Skip the images and copy each record exactly as written.

Top of DATA FOR THE TASK

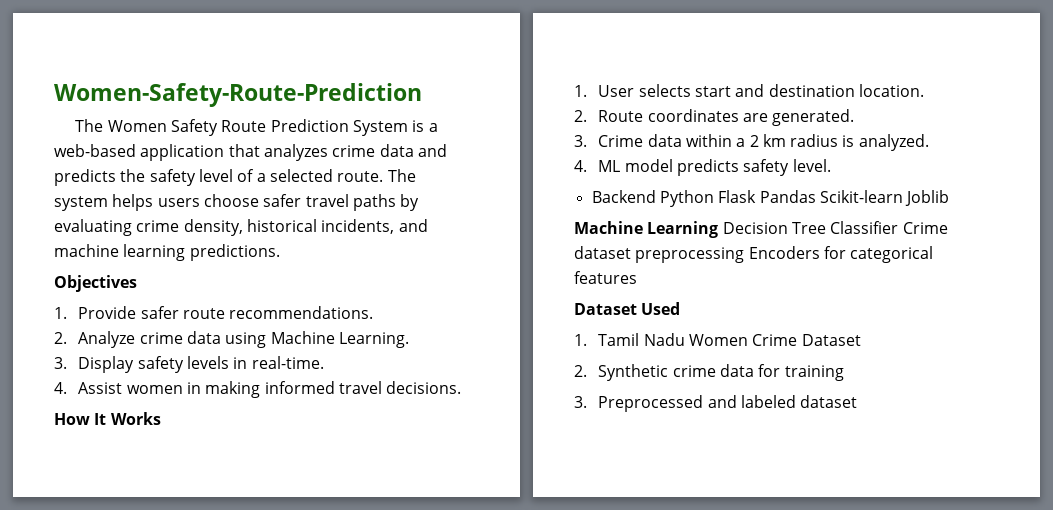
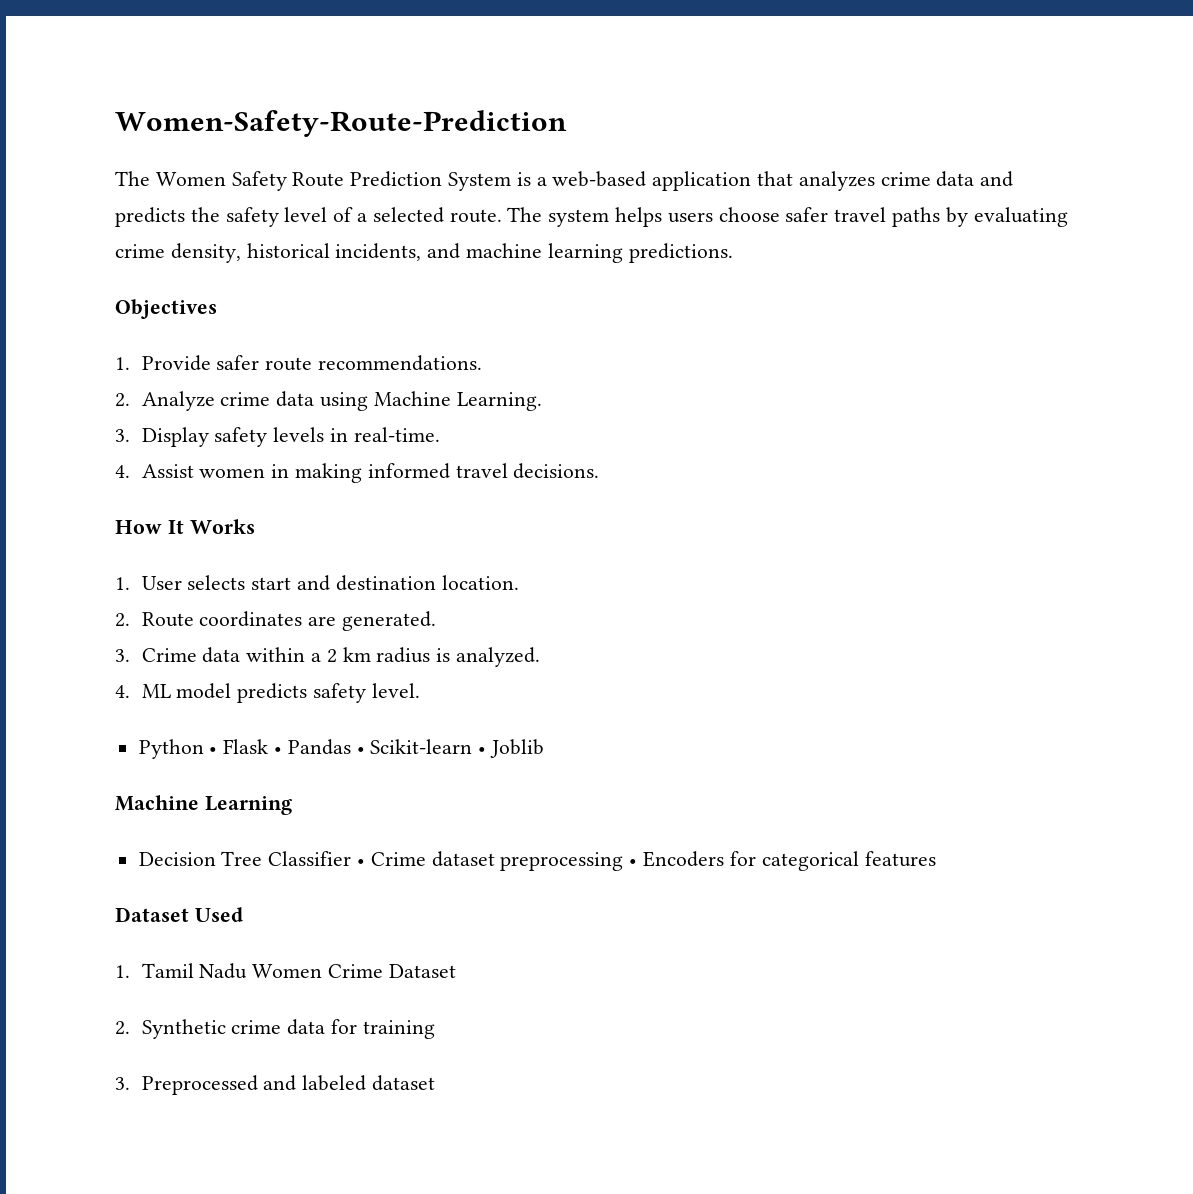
- Backend Python Flask Pandas Scikit-learn Joblib
+ Python • Flask • Pandas • Scikit-learn • Joblib
- Machine Learning Decision Tree Classifier Crime dataset preprocessing Encoders for categorical features
+ Machine Learning
+ Decision Tree Classifier • Crime dataset preprocessing • Encoders for categorical features

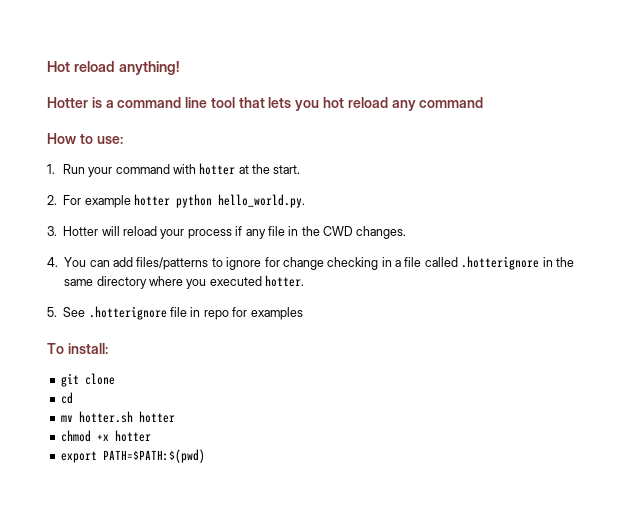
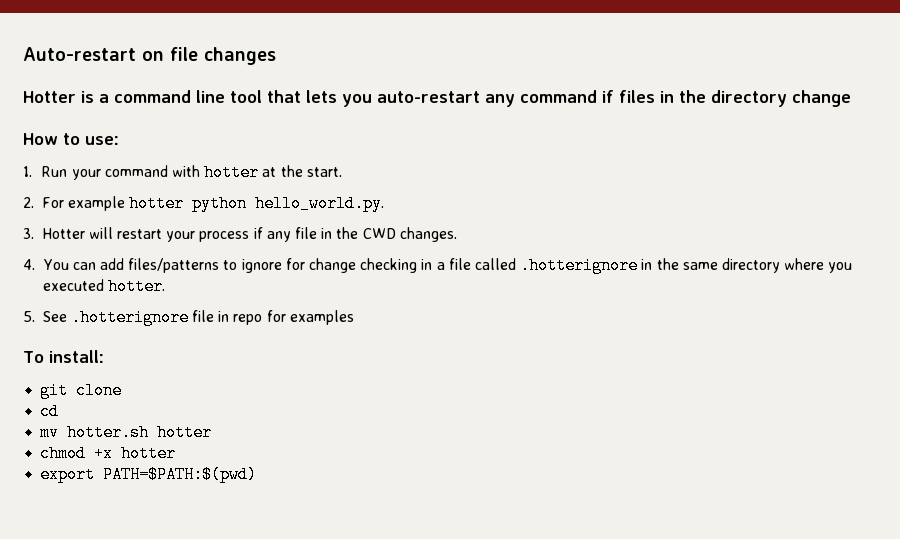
- Hot reload anything!
+ Auto-restart on file changes
- Hotter is a command line tool that lets you hot reload any command
+ Hotter is a command line tool that lets you auto-restart any command if files in the directory change
- 3. Hotter will reload your process if any file in the CWD changes.
+ 3. Hotter will restart your process if any file in the CWD changes.

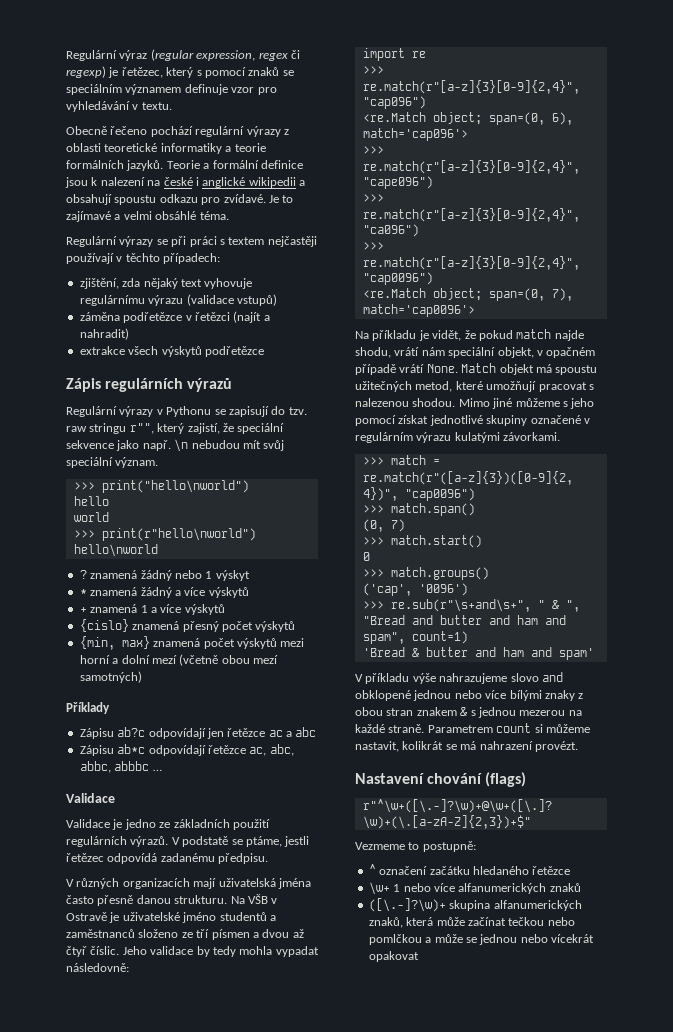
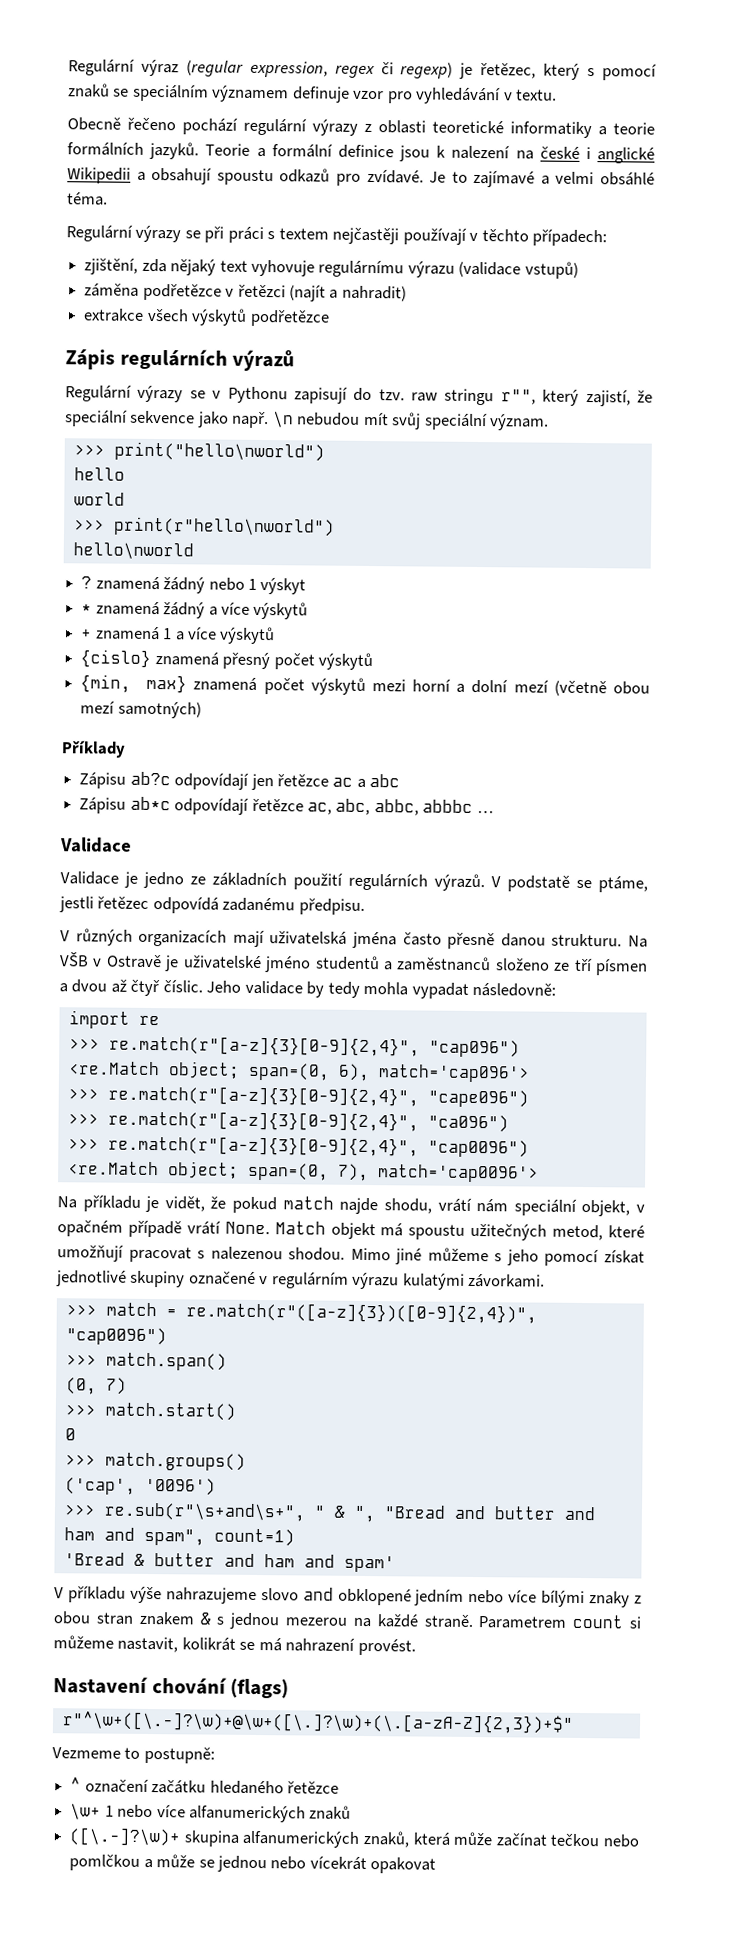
- Teorie a formální definice jsou k nalezení na české i anglické wikipedii a obsahují spoustu odkazu pro zvídavé.
+ Teorie a formální definice jsou k nalezení na české i anglické Wikipedii a obsahují spoustu odkazů pro zvídavé.
- Regulární výrazy v Pythonu se zapisují do tzv. raw stringu r"", který zajistí, že speciální sekvence jako např.
+ Regulární výrazy se v Pythonu zapisují do tzv. raw stringu r"", který zajistí, že speciální sekvence jako např.
- V příkladu výše nahrazujeme slovo and obklopené jednou nebo více bílými znaky z obou stran znakem & s jednou mezerou na každé straně.
+ V příkladu výše nahrazujeme slovo and obklopené jedním nebo více bílými znaky z obou stran znakem & s jednou mezerou na každé straně.
- Parametrem count si můžeme nastavit, kolikrát se má nahrazení provézt.
+ Parametrem count si můžeme nastavit, kolikrát se má nahrazení provést.

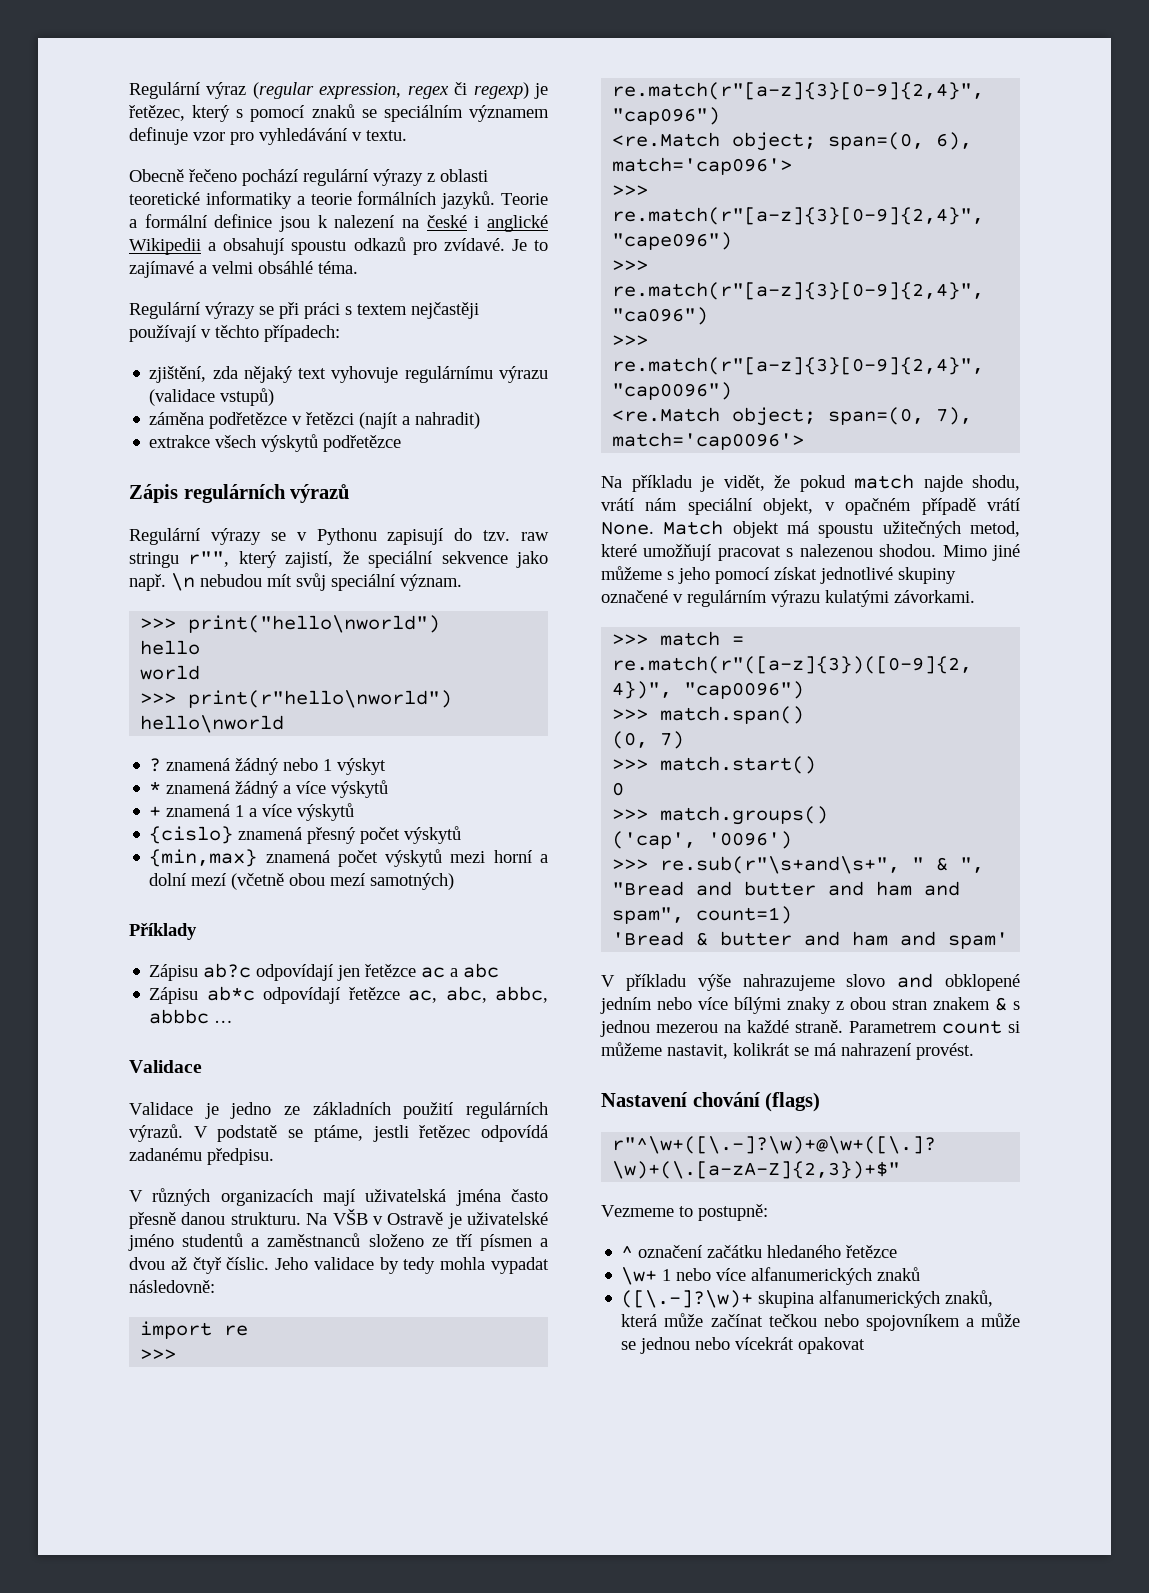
- {min, max} znamená počet výskytů mezi horní a dolní mezí (včetně obou mezí samotných)
+ {min,max} znamená počet výskytů mezi horní a dolní mezí (včetně obou mezí samotných)
- ([\.-]?\w)+ skupina alfanumerických znaků, která může začínat tečkou nebo pomlčkou a může se jednou nebo vícekrát opakovat
+ ([\.-]?\w)+ skupina alfanumerických znaků, která může začínat tečkou nebo spojovníkem a může se jednou nebo vícekrát opakovat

Bottom of DATA FOR THE TASK

## ANSWER TO THE PROBLEM
- Backend Python Flask Pandas Scikit-learn Joblib
+ Python • Flask • Pandas • Scikit-learn • Joblib
- Machine Learning Decision Tree Classifier Crime dataset preprocessing Encoders for categorical features
+ Machine Learning
+ Decision Tree Classifier • Crime dataset preprocessing • Encoders for categorical features

- Hot reload anything!
+ Auto-restart on file changes
- Hotter is a command line tool that lets you hot reload any command
+ Hotter is a command line tool that lets you auto-restart any command if files in the directory change
- 3. Hotter will reload your process if any file in the CWD changes.
+ 3. Hotter will restart your process if any file in the CWD changes.

- Teorie a formální definice jsou k nalezení na české i anglické wikipedii a obsahují spoustu odkazu pro zvídavé.
+ Teorie a formální definice jsou k nalezení na české i anglické Wikipedii a obsahují spoustu odkazů pro zvídavé.
- Regulární výrazy v Pythonu se zapisují do tzv. raw stringu r"", který zajistí, že speciální sekvence jako např.
+ Regulární výrazy se v Pythonu zapisují do tzv. raw stringu r"", který zajistí, že speciální sekvence jako např.
- V příkladu výše nahrazujeme slovo and obklopené jednou nebo více bílými znaky z obou stran znakem & s jednou mezerou na každé straně.
+ V příkladu výše nahrazujeme slovo and obklopené jedním nebo více bílými znaky z obou stran znakem & s jednou mezerou na každé straně.
- Parametrem count si můžeme nastavit, kolikrát se má nahrazení provézt.
+ Parametrem count si můžeme nastavit, kolikrát se má nahrazení provést.

- {min, max} znamená počet výskytů mezi horní a dolní mezí (včetně obou mezí samotných)
+ {min,max} znamená počet výskytů mezi horní a dolní mezí (včetně obou mezí samotných)
- ([\.-]?\w)+ skupina alfanumerických znaků, která může začínat tečkou nebo pomlčkou a může se jednou nebo vícekrát opakovat
+ ([\.-]?\w)+ skupina alfanumerických znaků, která může začínat tečkou nebo spojovníkem a může se jednou nebo vícekrát opakovat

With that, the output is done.